Pavement structure and the properties of its respective layers, environmental conditions, and traffic loading influences pavement performance. The vertical deformation in each of the layers or/and horizontal tensile strains at the bottom of the surface layer surpasses certain criterion than it leads to structural failure in the pavement. The compressive strains at the top of the subgrade layer and the tensile strains in the asphalt layers of flexible pavements are influenced by the stiffness of the base layer.

The comprehensive performance of flexible pavements is influenced by the kind of base layer used because the stiffness of the base layer depends on the material properties of that layer. Generally, Stabilized bases and unbound bases are the two kinds of base layers utilized in flexible pavements. All the base layers have the same functions which are to give support to the HMA (Hot mix asphalt) layers and to effectively spread the traffic loadings to the subbase or the subgrade pavement layers [3].

2. Literature Review

In the Texas state, the stabilized bases have been widely used for flexible pavements, and lime, cement, fly ash, asphalt cement were used to stabilize the bases. Since the stabilization improves aggregate interlock and enables effective load transfer, these treatment agents have increased the base layer’s strength [2]. Moisture Resistance, deformation, cracking, etc., can be improved by the usage of stabilizing agents in base layers as per the previous studies [4].

Ogundipe [4] did a study to analyze the compaction and strength characteristics of the bitumen stabilized granular soils. 2%, 4%, and 6% bitumen contents were taken in the study. High bitumen content in soil filled the voids which resulted in the weakening of aggregates was observed. Four percent bitumen content was considered to be the optimum bitumen content in order to achieve the supreme California Bearing Ratio and Maximum Dry Density.
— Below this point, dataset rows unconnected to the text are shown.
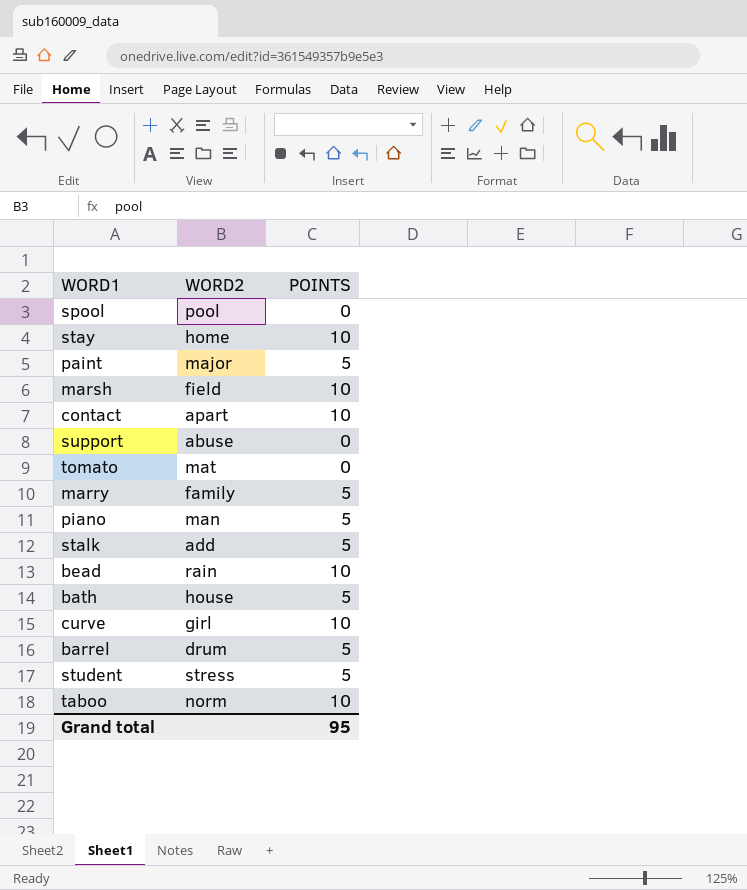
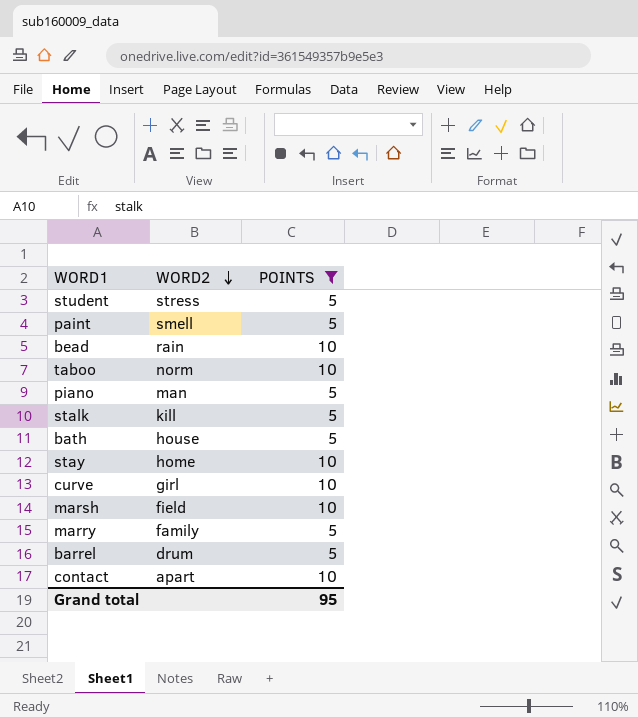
filter: none -> POINTS != 0
row order: none -> WORD2 descending
paint | WORD2: major -> smell
stalk | WORD2: add -> kill

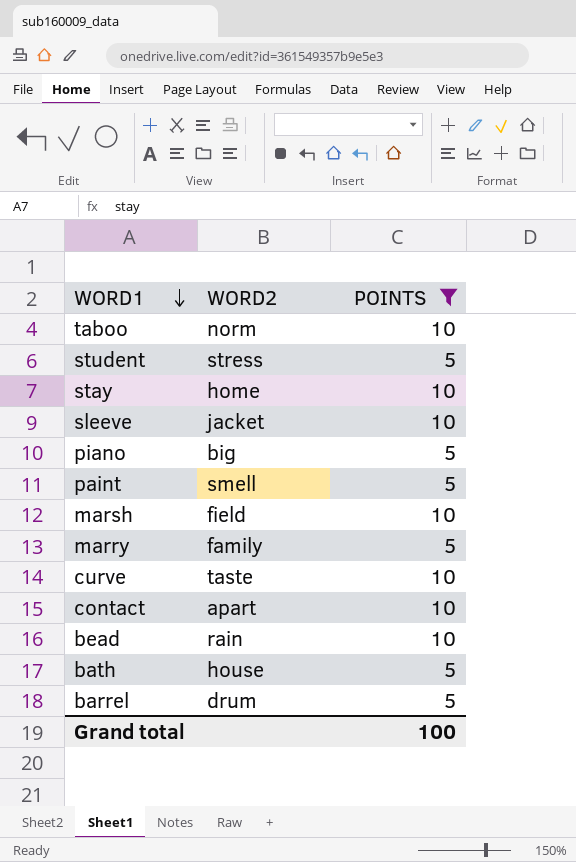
row order: WORD2 descending -> WORD1 descending
row stalk: kill | 5 -> none
row sleeve: none -> jacket | 10
piano | WORD2: man -> big
curve | WORD2: girl -> taste
Grand total | POINTS: 95 -> 100

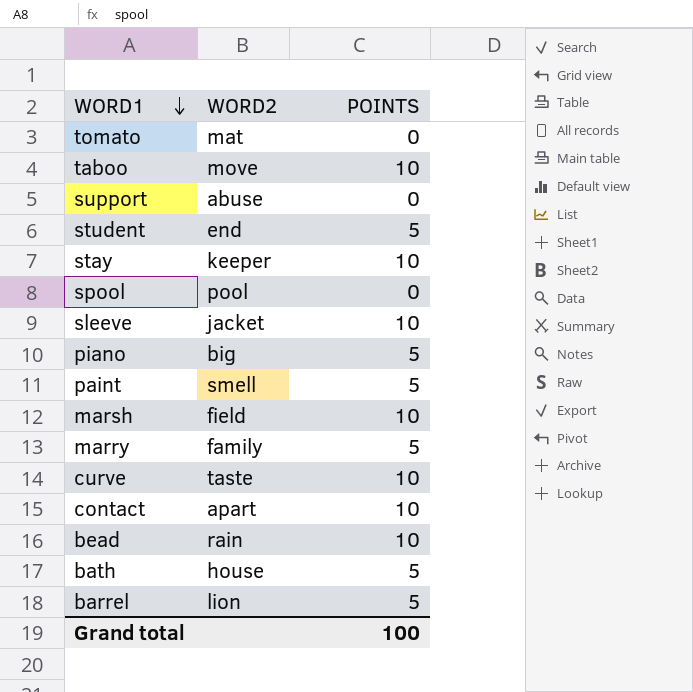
filter: POINTS != 0 -> none
taboo | WORD2: norm -> move
student | WORD2: stress -> end
stay | WORD2: home -> keeper
barrel | WORD2: drum -> lion

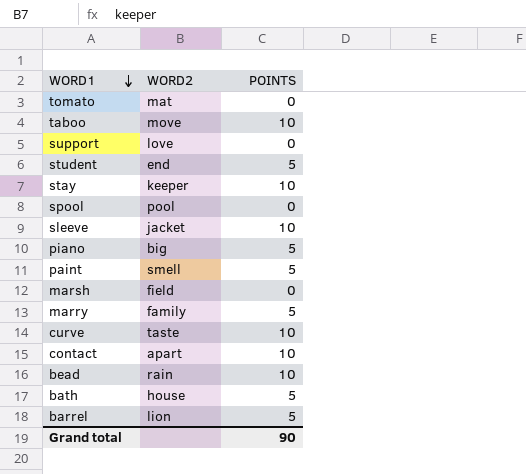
support | WORD2: abuse -> love
marsh | POINTS: 10 -> 0
Grand total | POINTS: 100 -> 90

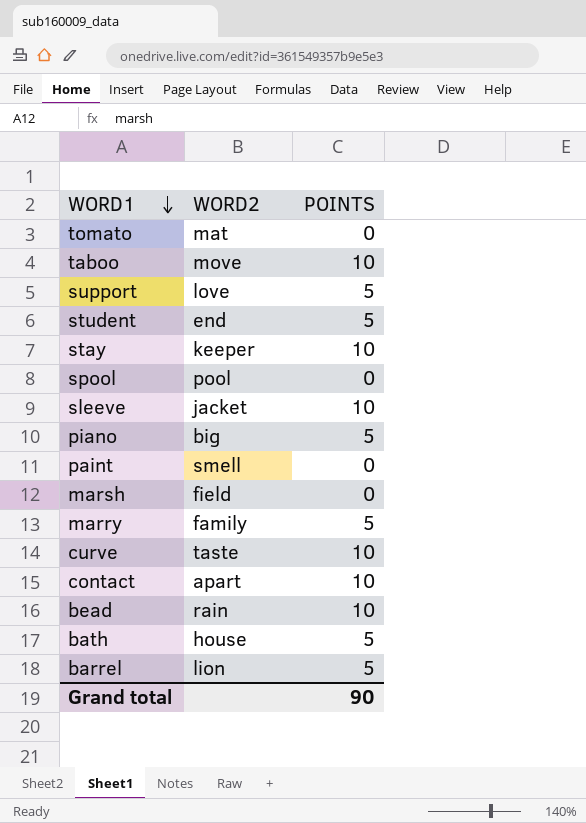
support | POINTS: 0 -> 5
paint | POINTS: 5 -> 0

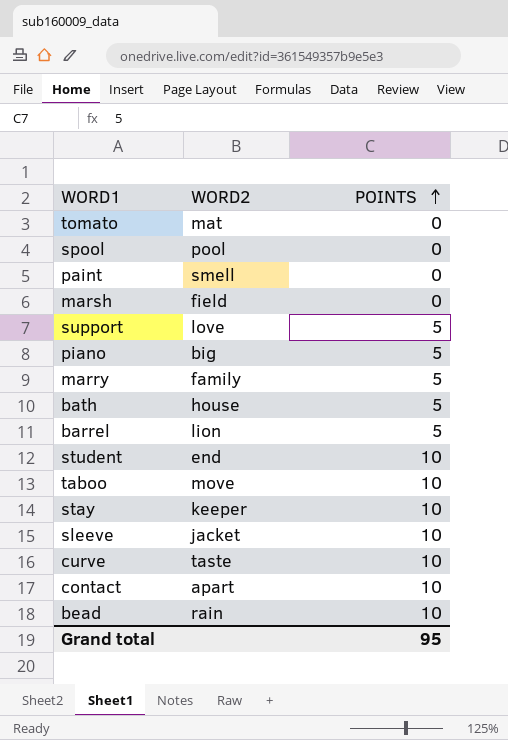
row order: WORD1 descending -> POINTS ascending
student | POINTS: 5 -> 10
Grand total | POINTS: 90 -> 95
Altogether, it was discovered that stabilizing granular soils with cutback bitumen increased their properties.

A research was conducted by Pundir and Prakash [5] to analyze how the soil stabilizers affected the flexible pavements in reference to the structural design. According to the test results, it was understood that the cement treatment and lime were the effectivel options. The addition of cement and lime to a certain extent raised the strength to a certain point but after that limit, the strength started decreasing despite furthermore addition of stabilizers did not help.
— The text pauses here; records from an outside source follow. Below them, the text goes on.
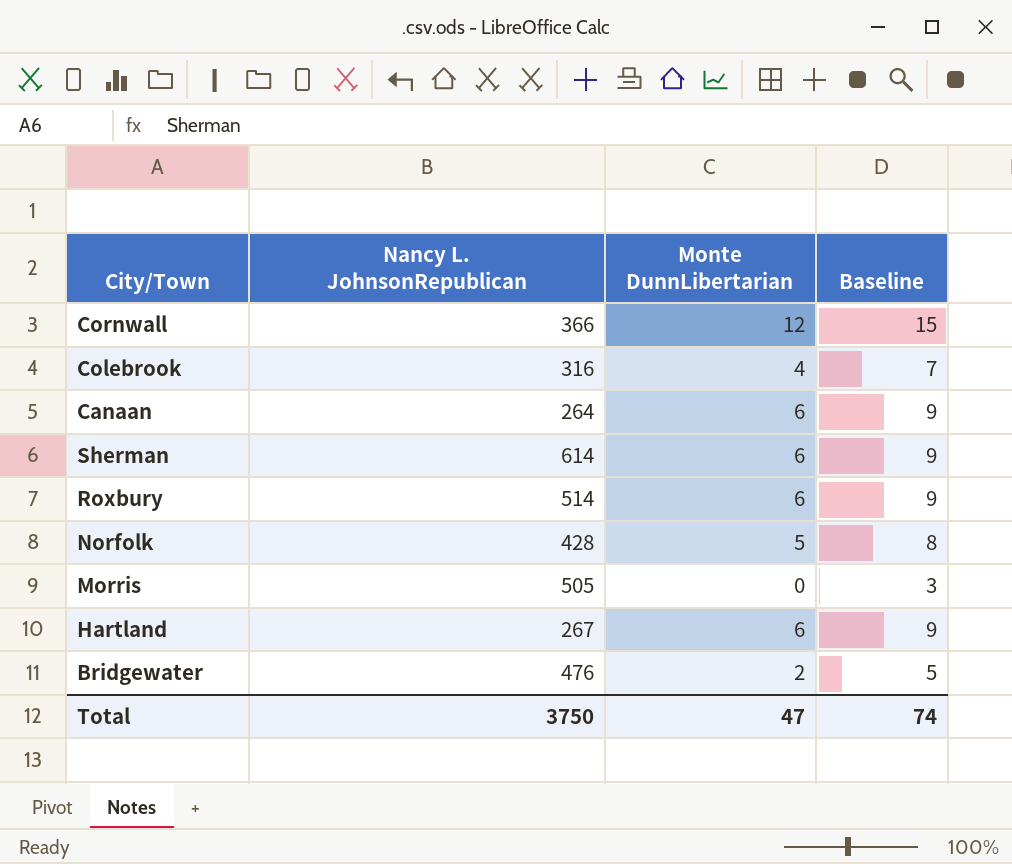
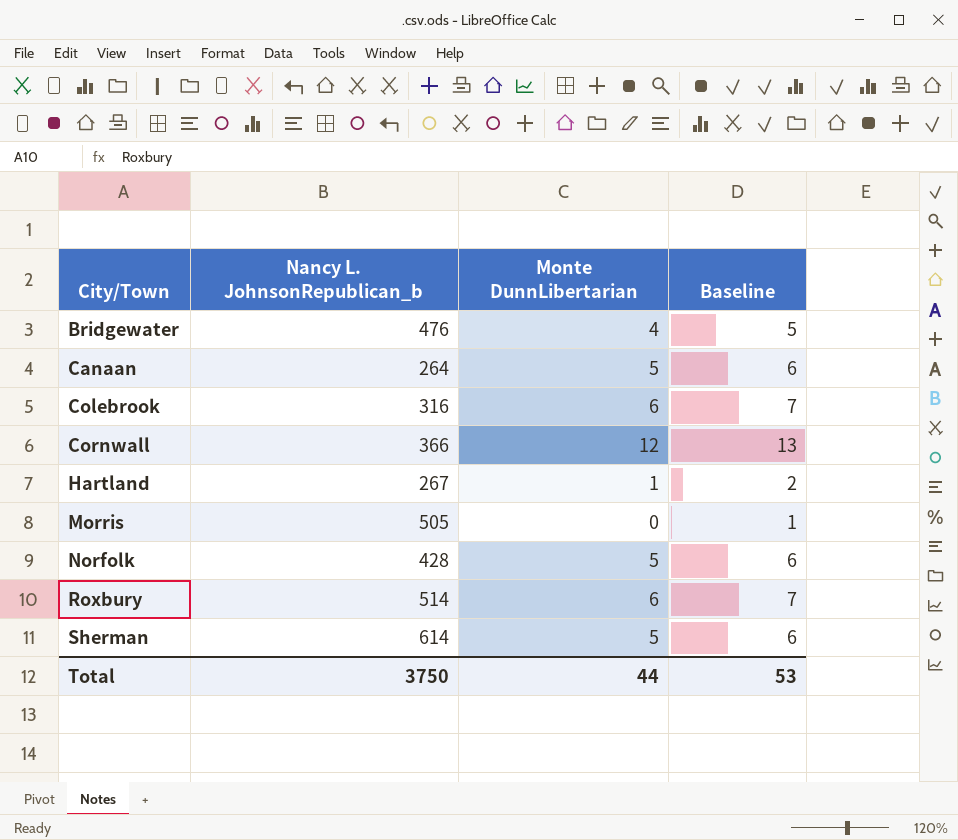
row order: none -> City/Town ascending
column name: Nancy L. JohnsonRepublican -> Nancy L. JohnsonRepublican_b
column Baseline | formula: [Monte DunnLibertarian] + 3 -> [Monte DunnLibertarian] + 1
Bridgewater | Monte DunnLibertarian: 2 -> 4
Canaan | Monte DunnLibertarian: 6 -> 5
Colebrook | Monte DunnLibertarian: 4 -> 6
Hartland | Monte DunnLibertarian: 6 -> 1
Sherman | Monte DunnLibertarian: 6 -> 5
Total | Monte DunnLibertarian: 47 -> 44
Total | Baseline: 74 -> 53

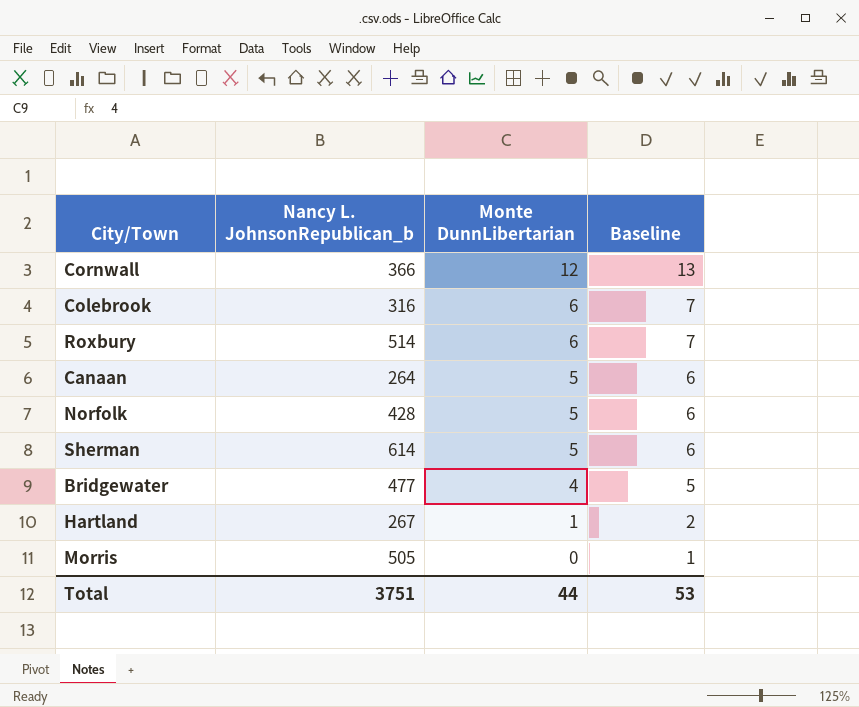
row order: City/Town ascending -> Monte DunnLibertarian descending
Bridgewater | Nancy L. JohnsonRepublican_b: 476 -> 477
Total | Nancy L. JohnsonRepublican_b: 3750 -> 3751

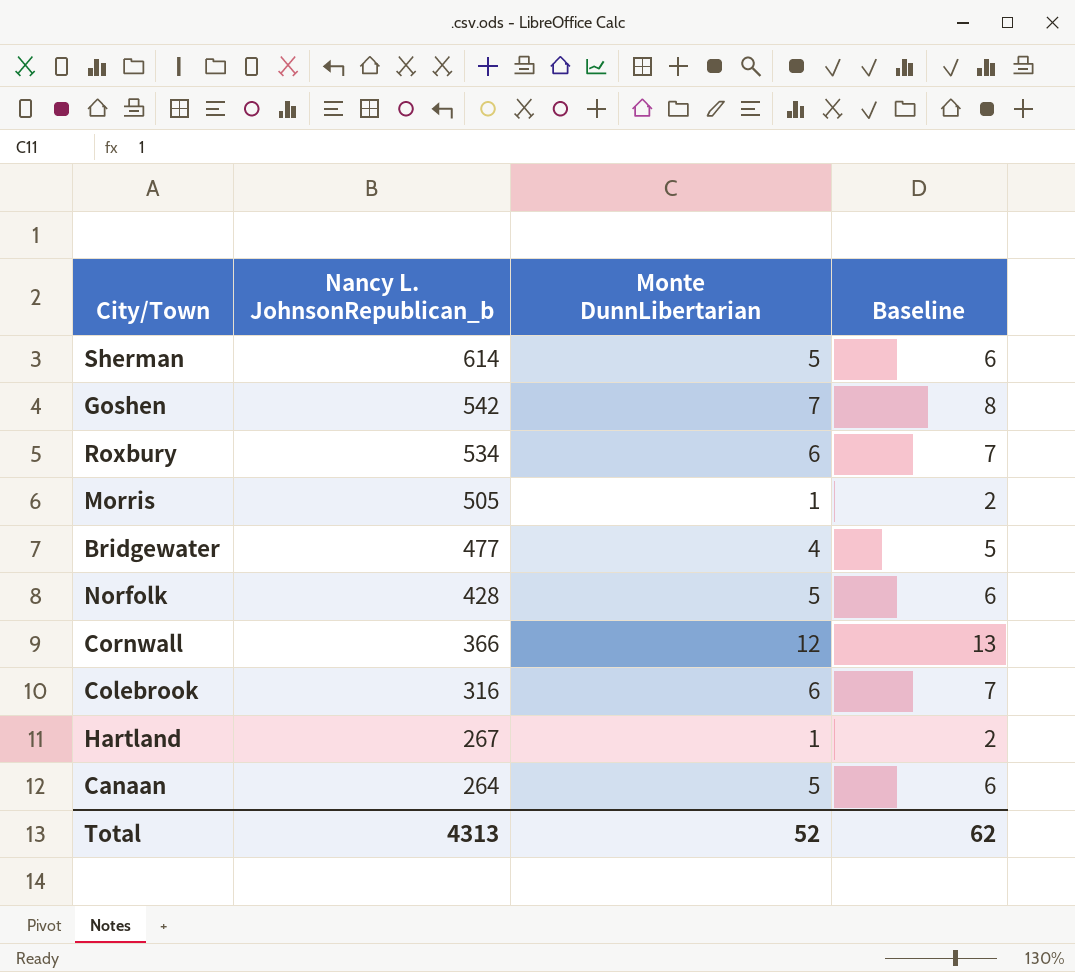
row order: Monte DunnLibertarian descending -> Nancy L. JohnsonRepublican_b descending
row Goshen: none -> 542 | 7 | 8
Roxbury | Nancy L. JohnsonRepublican_b: 514 -> 534
Morris | Monte DunnLibertarian: 0 -> 1
Morris | Baseline: 1 -> 2
Total | Nancy L. JohnsonRepublican_b: 3751 -> 4313
Total | Monte DunnLibertarian: 44 -> 52
Total | Baseline: 53 -> 62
A study was conducted by Kirchner et al. [6] to examine the laboratory performance of the reclaimed base courses stabilized with Cacl2. To collate the performance of the Cacl2 stabilized and untreated bases. It was documented that the strengthening of moisture film in stabilized bases, improved lubrication between the base layer aggregates, allowing for higher densities to gain with lesser compaction. Since compaction typically improves base layer stability and increases the bearing capacity and shear strength of base layer aggregate, calcium chloride stabilization was found to enhance the bearing capacity and shear strength of aggregate base layers.

The stiffness of the layer was increased due to the usage of different stabilizers in the bases. Further, the field performance of the treated sections increased due to increased stiffness. The permanent deformation was also lowered due to increased stiffness [7,8].

A study by Abu-Farsakh et al. [9] utilized the cyclic plate load testing to evaluate the laboratory performance of flexible pavements with geogrid reinforced bases. The overall performance of the stabilized base was improved when geogrids were used in the upper one-third of the base layer. It was concluded that the applied loads over a wider area on top of the subgrade were redistributed with the help of geogrids. This redistribution of loads caused a reduction in the overall rut depths of the pavement and less permanent deformation to accumulate in the subgrade.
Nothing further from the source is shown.